The following entries should be restated word for word, pictures excluded.

Entries provided

○ ○ ○ ○ ○

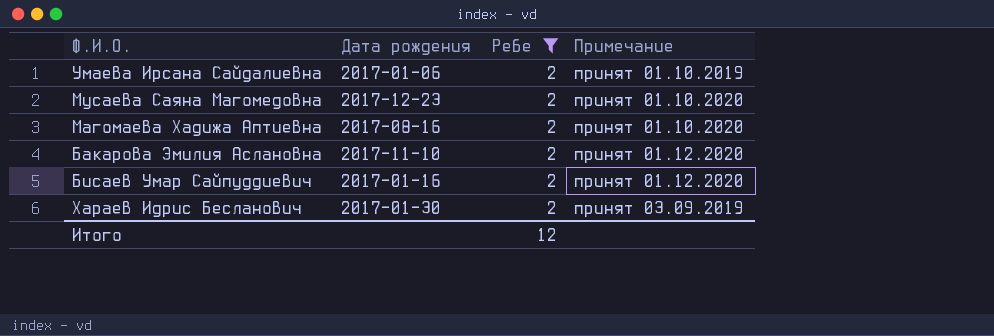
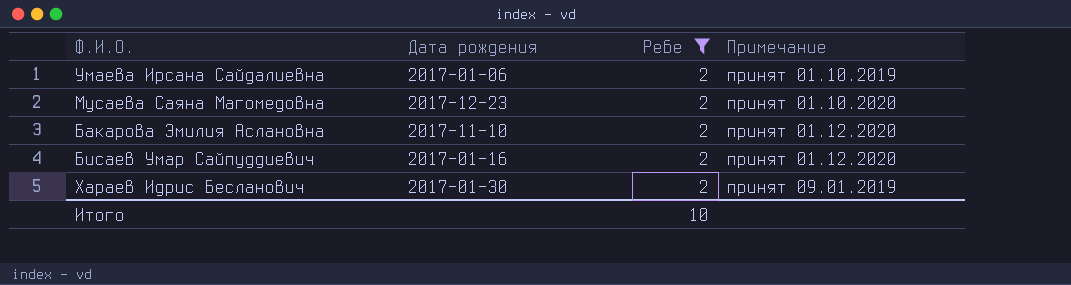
row Магомаева Хадижа Аптиевна: 2017-08-16 | 2 | принят 01.10.2020 -> none
Хараев Идрис Бесланович | Примечание: принят 03.09.2019 -> принят 09.01.2019
Итого | Ребе: 12 -> 10

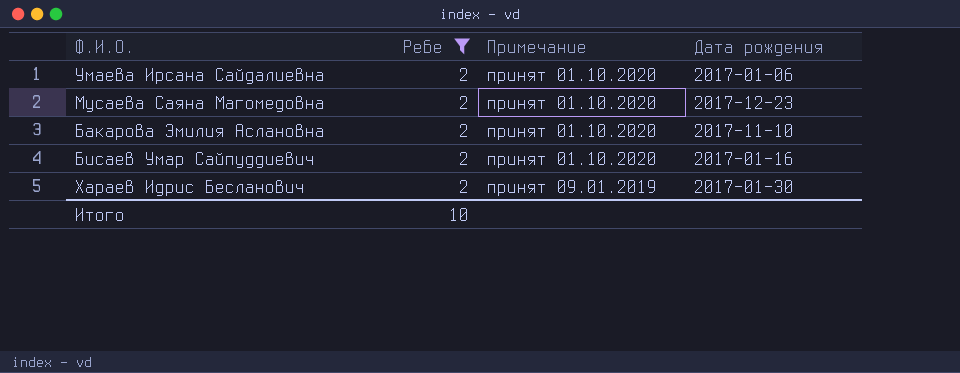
column Дата рождения | position: 2 -> 4
Умаева Ирсана Сайдалиевна | Примечание: принят 01.10.2019 -> принят 01.10.2020
Бакарова Эмилия Аслановна | Примечание: принят 01.12.2020 -> принят 01.10.2020
Бисаев Умар Сайпуддиевич | Примечание: принят 01.12.2020 -> принят 01.10.2020

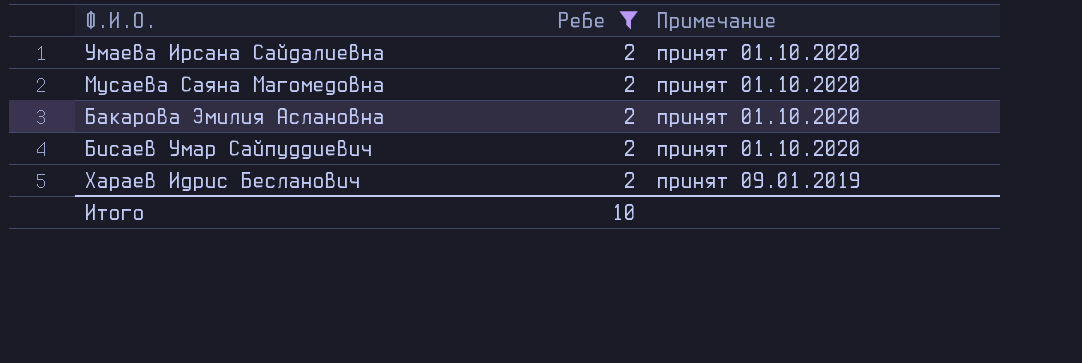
column Дата рождения | position: 4 -> none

○ ○ ○ ○ ○

Task result
row Магомаева Хадижа Аптиевна: 2017-08-16 | 2 | принят 01.10.2020 -> none
Хараев Идрис Бесланович | Примечание: принят 03.09.2019 -> принят 09.01.2019
Итого | Ребе: 12 -> 10

column Дата рождения | position: 2 -> 4
Умаева Ирсана Сайдалиевна | Примечание: принят 01.10.2019 -> принят 01.10.2020
Бакарова Эмилия Аслановна | Примечание: принят 01.12.2020 -> принят 01.10.2020
Бисаев Умар Сайпуддиевич | Примечание: принят 01.12.2020 -> принят 01.10.2020

column Дата рождения | position: 4 -> none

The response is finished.